TASK MATERIAL:
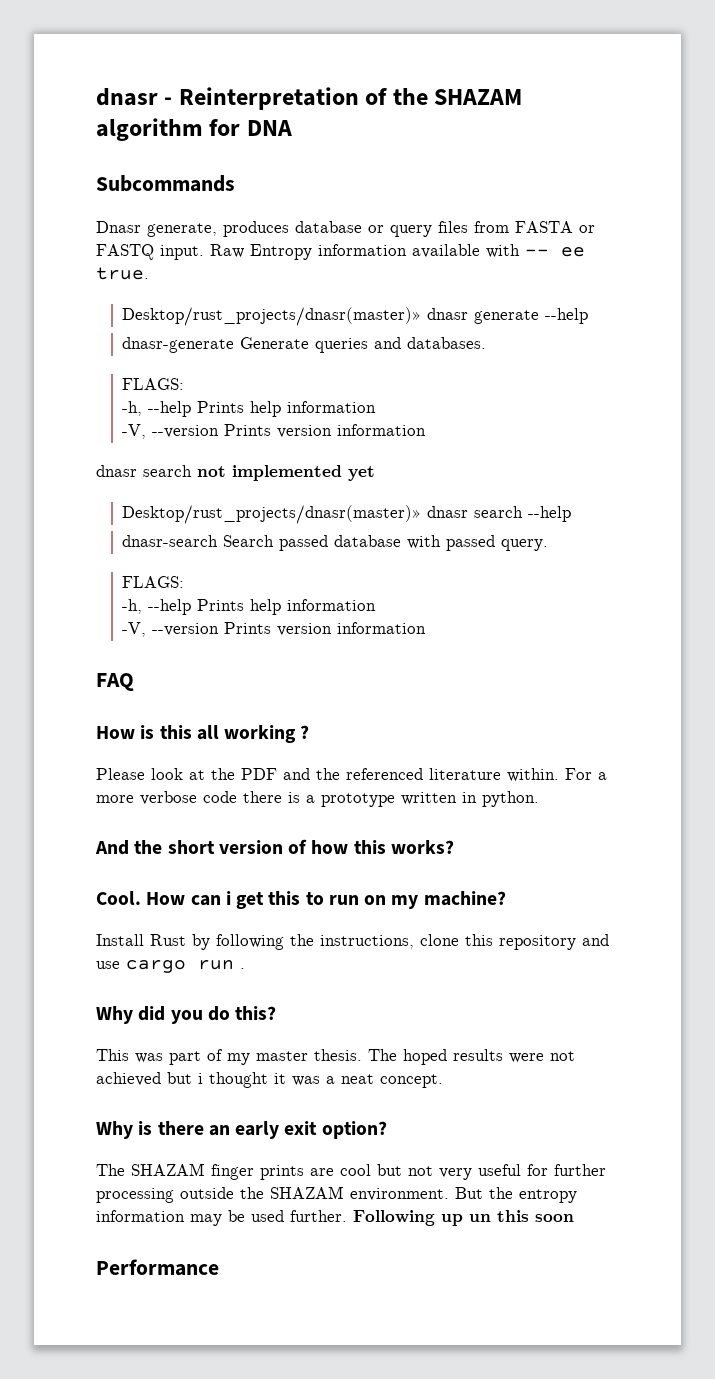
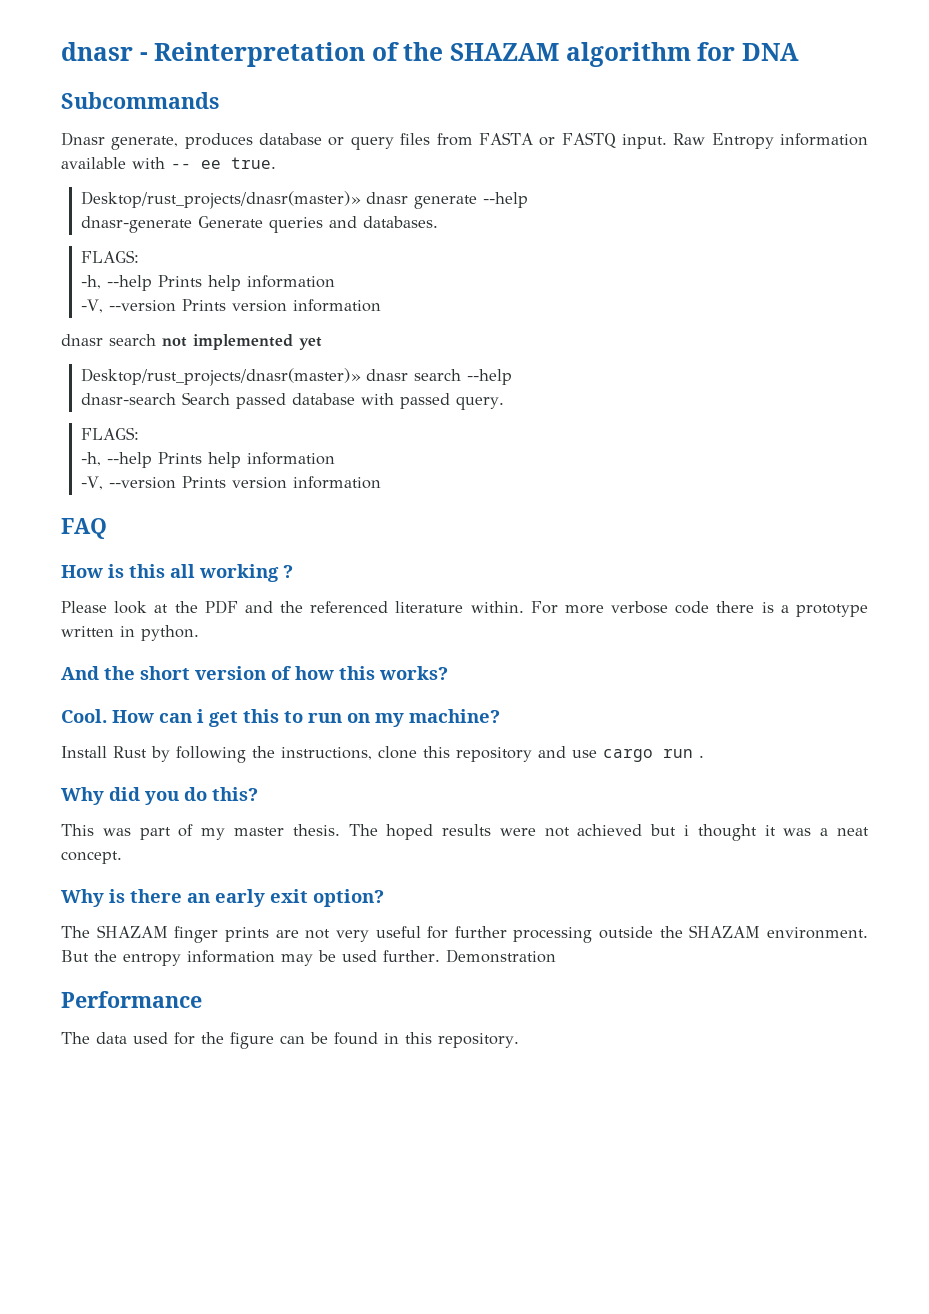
[598,772,607,780] a -> (558, 607) none
[340,1164,402,1176] cool but -> (299, 934) none
[353,1210,574,1226] [96,1259,219,1276] Following up un this soon // Performance -> [445,949,556,963] [61,991,202,1008] [61,1032,519,1049] Demonstration // Performance // The data used for the figure can be found in this repository.

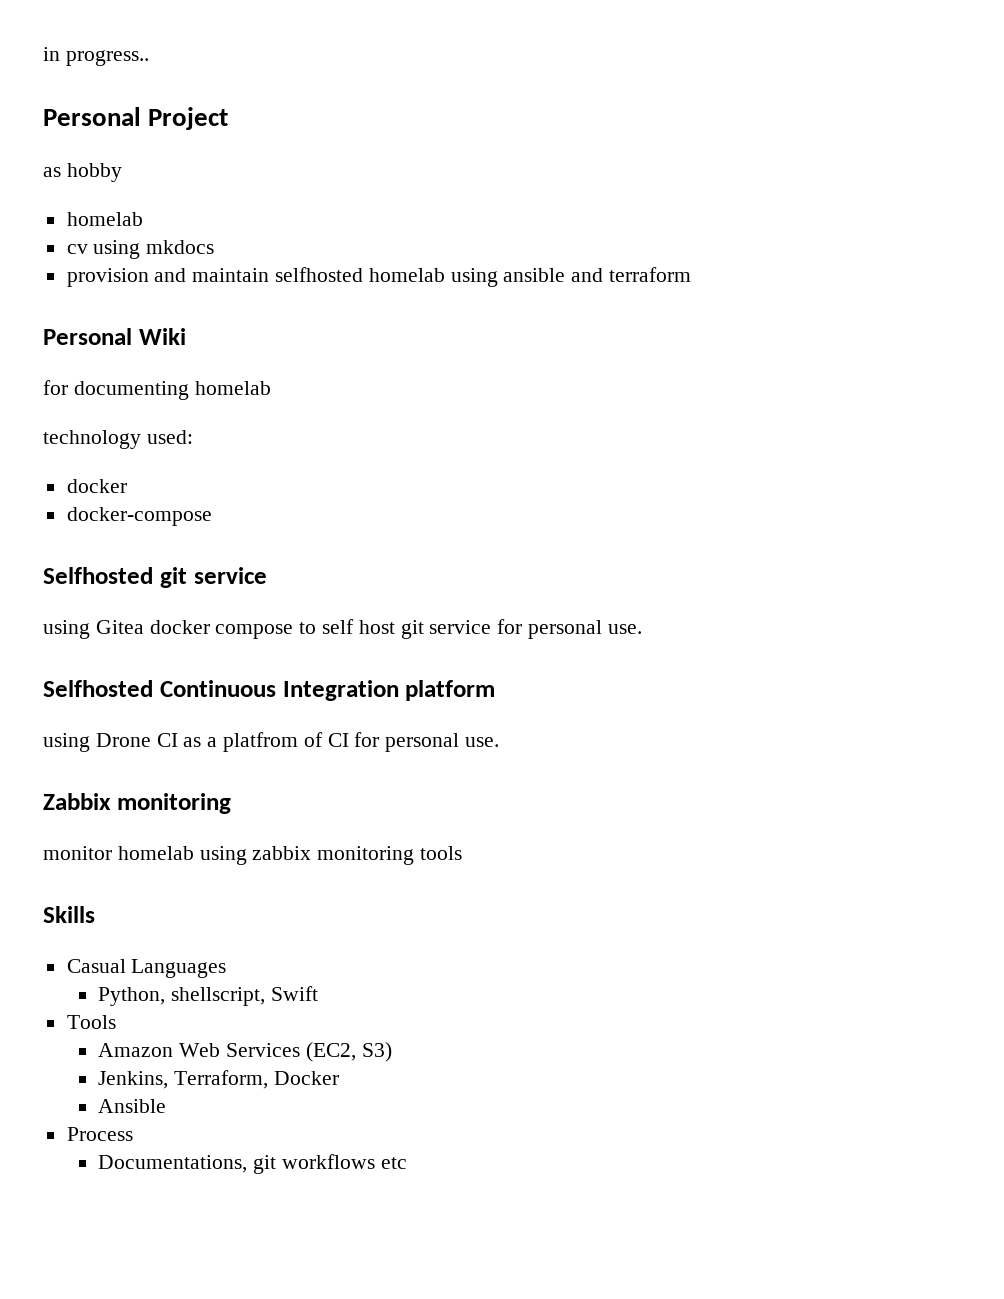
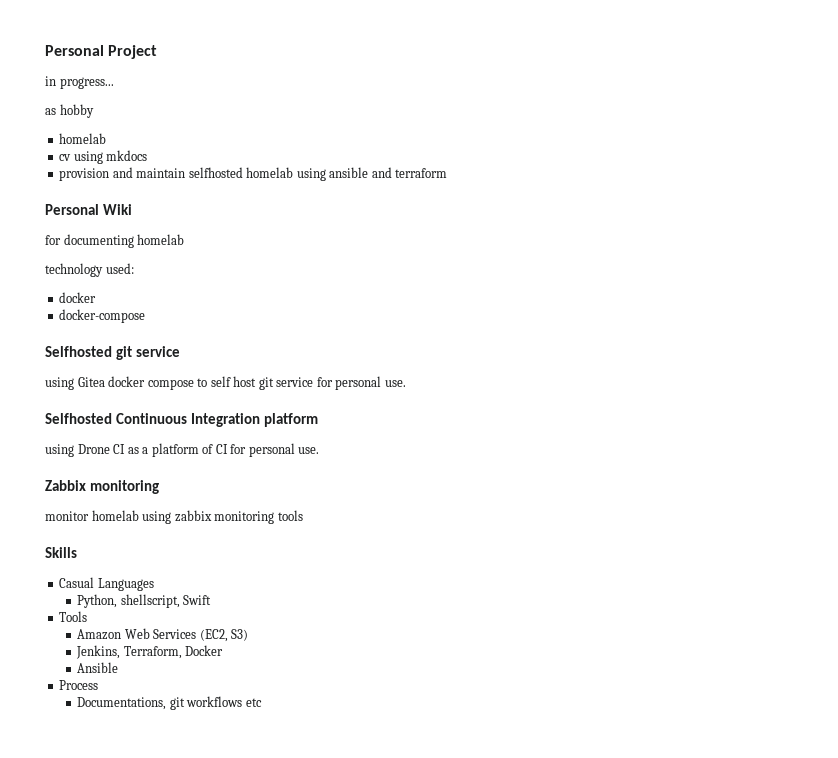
[43,47,149,66] in progress.. // -> (45, 50) none
(229, 118) none -> [45,76,114,89] // in progress...
[223,732,299,752] platfrom -> [151,443,199,457] platform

BRIEF: Give back the full listing exactly as written, only without its pictures.

SOLUTION TO THIS PROBLEM:
[598,772,607,780] a -> (558, 607) none
[340,1164,402,1176] cool but -> (299, 934) none
[353,1210,574,1226] [96,1259,219,1276] Following up un this soon // Performance -> [445,949,556,963] [61,991,202,1008] [61,1032,519,1049] Demonstration // Performance // The data used for the figure can be found in this repository.

[43,47,149,66] in progress.. // -> (45, 50) none
(229, 118) none -> [45,76,114,89] // in progress...
[223,732,299,752] platfrom -> [151,443,199,457] platform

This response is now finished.